- **About this task**
Sort through the entries below and pull out lines containing the word "none".

Supplied data section start

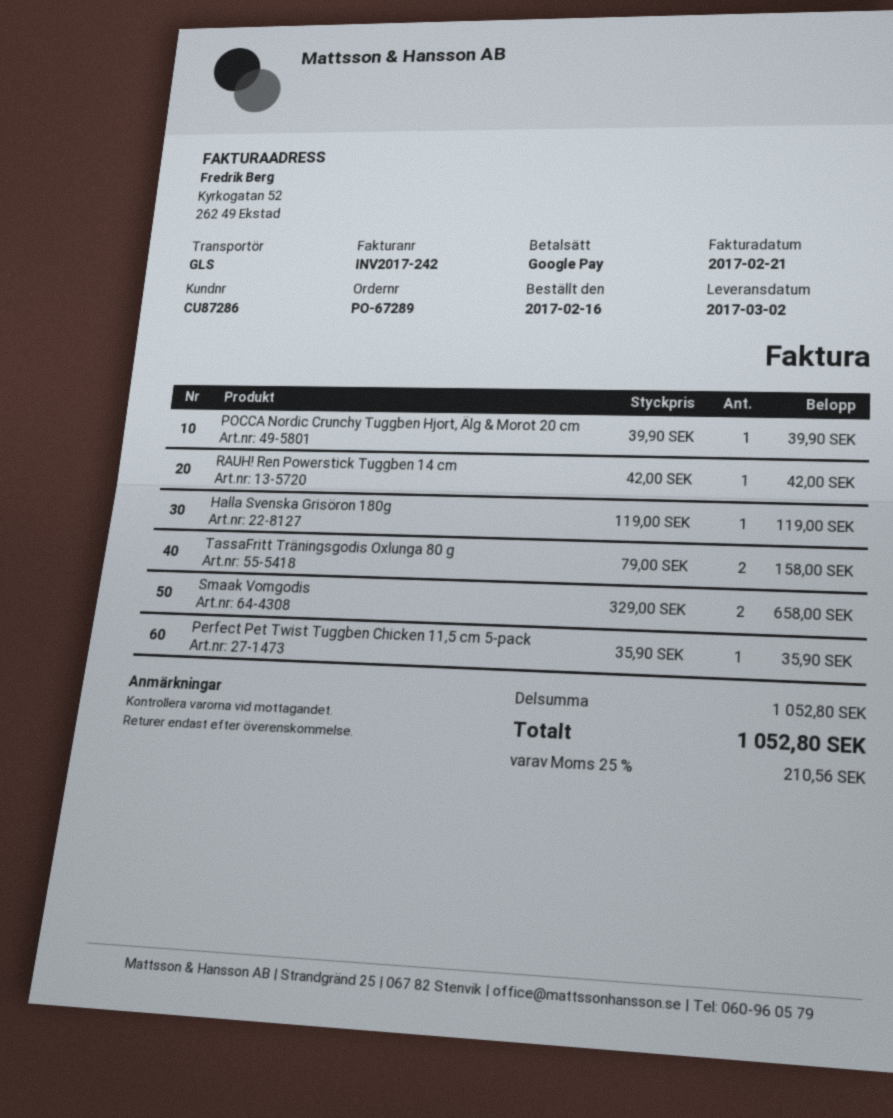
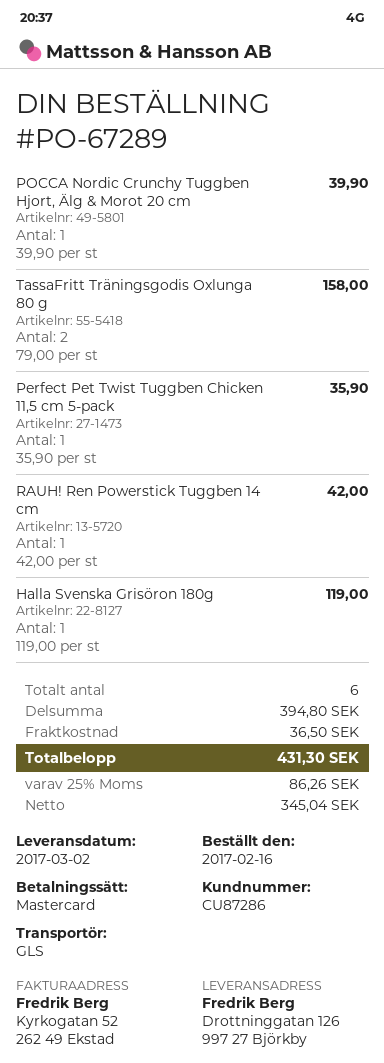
payment method: Google Pay -> Mastercard
Smaak Vomgodis: 2 x 329.00 = 658.00 -> none
subtotal: 1052.80 -> 394.80
shipping: none -> 36.50
tax: 25% = 210.56 -> 25% = 86.26
total: 1052.80 -> 431.30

Supplied data section end

- **Solution**
Smaak Vomgodis: 2 x 329.00 = 658.00 -> none
shipping: none -> 36.50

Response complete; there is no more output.